I still shoot photographs, I do the occasional wedding. I also consult and provide photo services for attorneys. I just do that work on the side. Sometimes work requires my photography skills and it’s nice to step away from my desk with a camera and do something different for a few minutes. Occasionally I take on a project just for me, for fun. If you’re reading this blog then by now you understand that I still write. I had almost forgotten for a few years how much I truly enjoy getting my thoughts on paper. I had forgotten too how much fun it is to be behind the lens of a good camera.
December 17, 2004 is to date the most memorable and important day of my life. It’s the day I married my best friend, the love of my life, my Sydney. We fell in love quick, meeting on Derby day in May of that year. We were engaged in July and married that December. She loves to recall that I gave her two options when she asked what I was thinking about a wedding date, Christmas Break or Spring Break (she’s a teacher). She said something along the lines of “well I don’t want to wait let’s get married Christmas Break”.
So on a chilly Friday night in December at Duncan Memorial Chapel in Crestwood, KY we said our “I do’s” in front of only family and a handful of very close friends. Her face as she walked down the aisle is forever burned into my memory.  Our lives together just seem to get better and better every year. The madness lost this one, instead we get a happy day and that makes all the times the madness took a day as it’s victim seem less sad.
As I write this today, December 14th, my little sister has just given birth to her second son. She and her husband are celebrating the birth of little Micah, 6 lbs, 10oz, 19” long. A healthy little boy, with two very happy parents and one probably anxious big brother, sitting here writing this I can’t wait to meet Micah for the first time.

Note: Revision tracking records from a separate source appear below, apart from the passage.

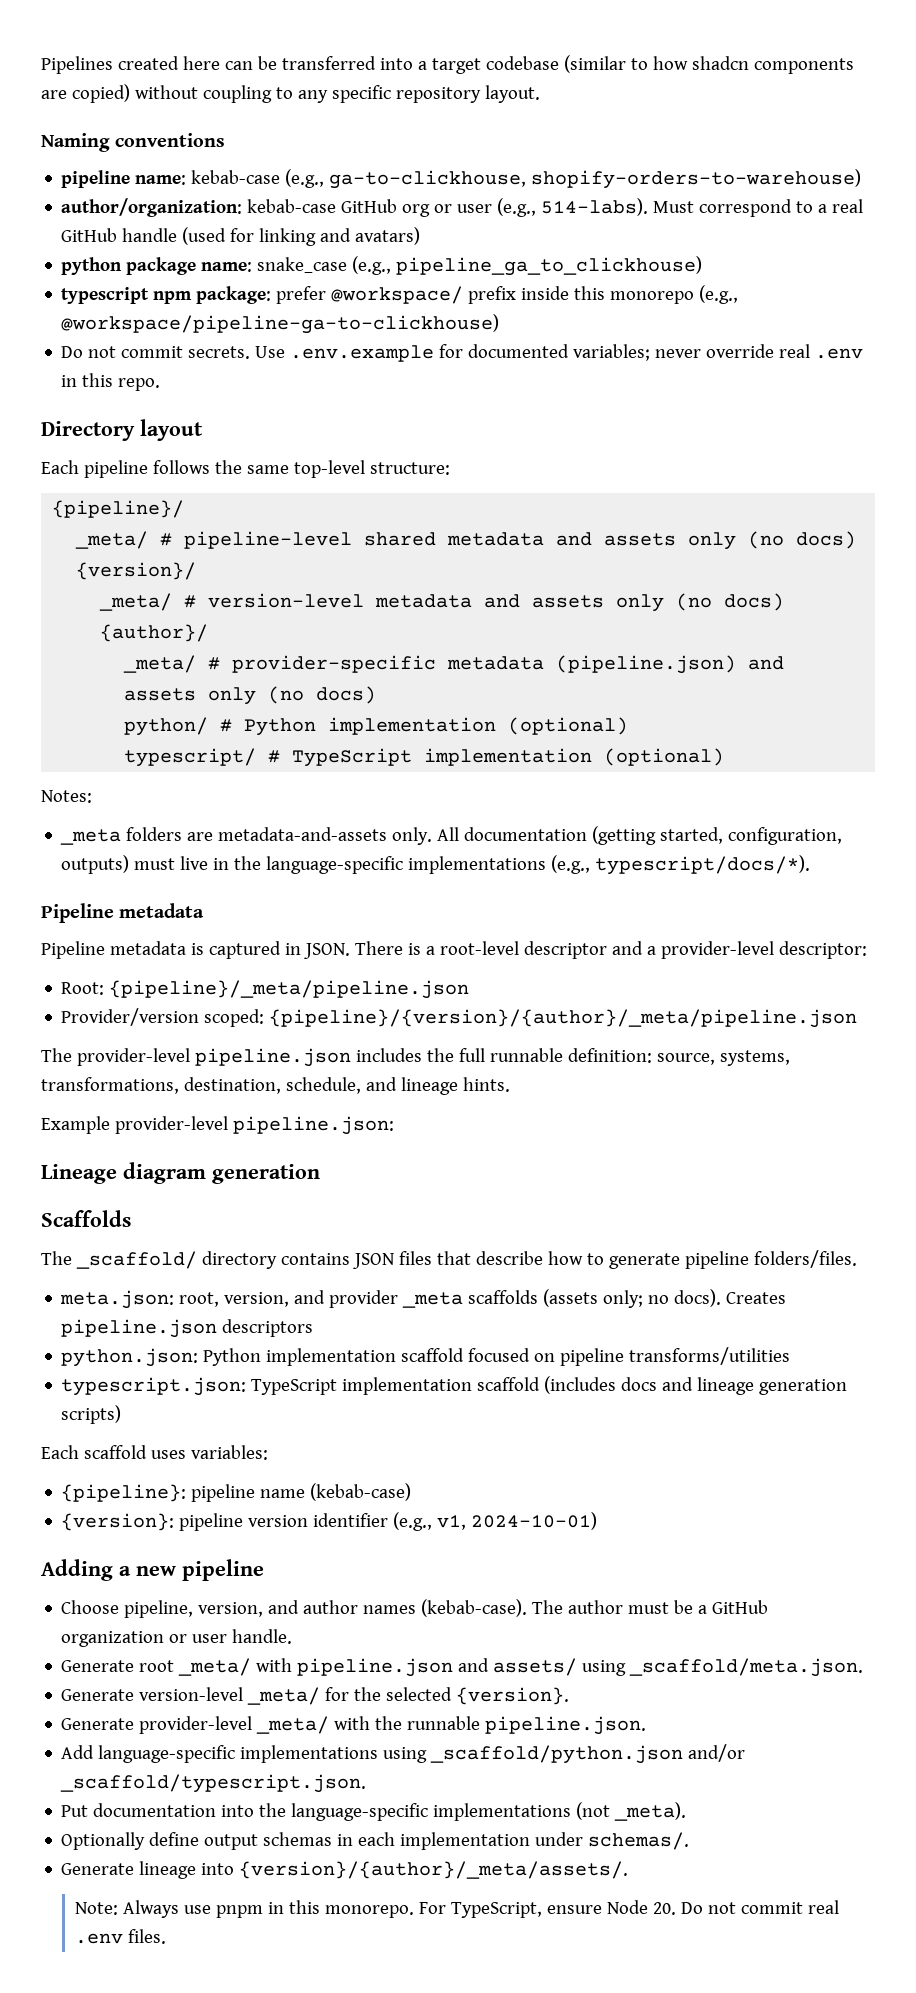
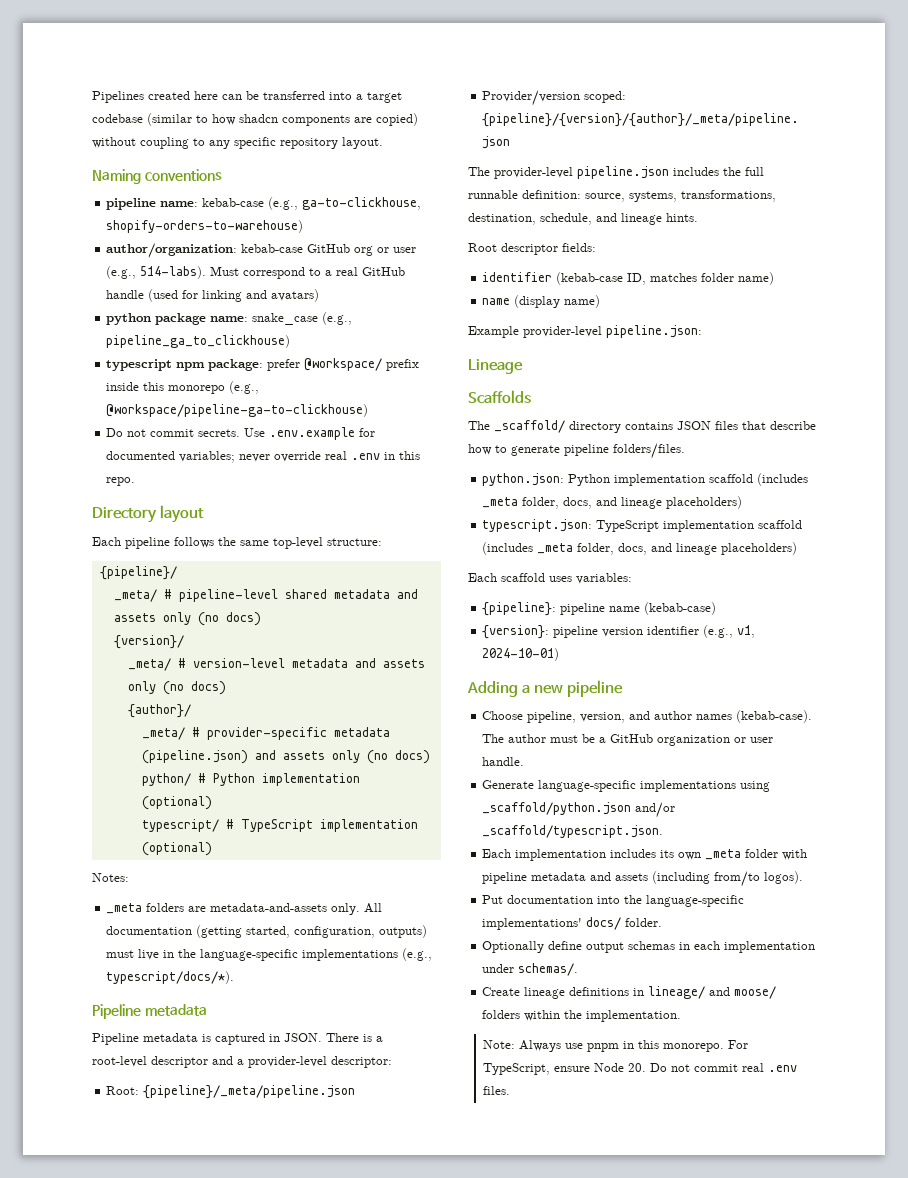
+ Root descriptor fields:
+ identifier (kebab-case ID, matches folder name)
+ name (display name)
- Lineage diagram generation
+ Lineage
- meta.json: root, version, and provider _meta scaffolds (assets only; no docs). Creates pipeline.json descriptors
- python.json: Python implementation scaffold focused on pipeline transforms/utilities
+ python.json: Python implementation scaffold (includes _meta folder, docs, and lineage placeholders)
- typescript.json: TypeScript implementation scaffold (includes docs and lineage generation scripts)
+ typescript.json: TypeScript implementation scaffold (includes _meta folder, docs, and lineage placeholders)
- Generate root _meta/ with pipeline.json and assets/ using _scaffold/meta.json.
- Generate version-level _meta/ for the selected {version}.
- Generate provider-level _meta/ with the runnable pipeline.json.
- Add language-specific implementations using _scaffold/python.json and/or _scaffold/typescript.json.
+ Generate language-specific implementations using _scaffold/python.json and/or _scaffold/typescript.json.
+ Each implementation includes its own _meta folder with pipeline metadata and assets (including from/to logos).
- Put documentation into the language-specific implementations (not _meta).
+ Put documentation into the language-specific implementations' docs/ folder.
- Generate lineage into {version}/{author}/_meta/assets/.
+ Create lineage definitions in lineage/ and moose/ folders within the implementation.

It is worth mentioning too that while it was not mid December, it was on December, the 5th of 1996 that my niece Kaelin was born. Kaelin was the first grandchild for my parents and thus my first niece. Her father (my brother Dan) and I were always really close as I grew up even though he is nine years my senior. I spent a lot of weekends at Dan and Sherry’s house playing with little Kaelin, feeding her curly fries from Arby’s as a toddler, though most of the time she licked the ketchup off and handed me back a soggy and cold fry. Kaelin’s birth and the time I spent with her when she was little are some of the brightest memories I have of my teenage years.
I should also say that I don’t believe some cosmic phenomenon, or supernatural force is at work or just chooses to pray upon my life at this time of year.  It’s only been in recent years that I’ve noticed the correlation between these events and the calendar. I just find it interesting and something worth writing about. I’m not out for sympathy or shock value, there are certainly those who have endured far worse around the holidays than I have. That said I just want to stress that this blog is more about the unusual relationship between the dates of these major occurrences in my life, rather than a “woe is me”.
Whatever the mid December madness brings, it would seem that it’s quickly piling up the happy over the sad these days and that my friends is the reason why I don’t mind all the memories good and bad of this time of year. The secret is to remember the lessons of the hard and sad times but to focus more intently on the joy of the happy ones.

1 comment:

  1. Mine is not so much a time of year, yet more of a specific date. The 9th. Good and bad things, many of them, are both associated with this date in various months.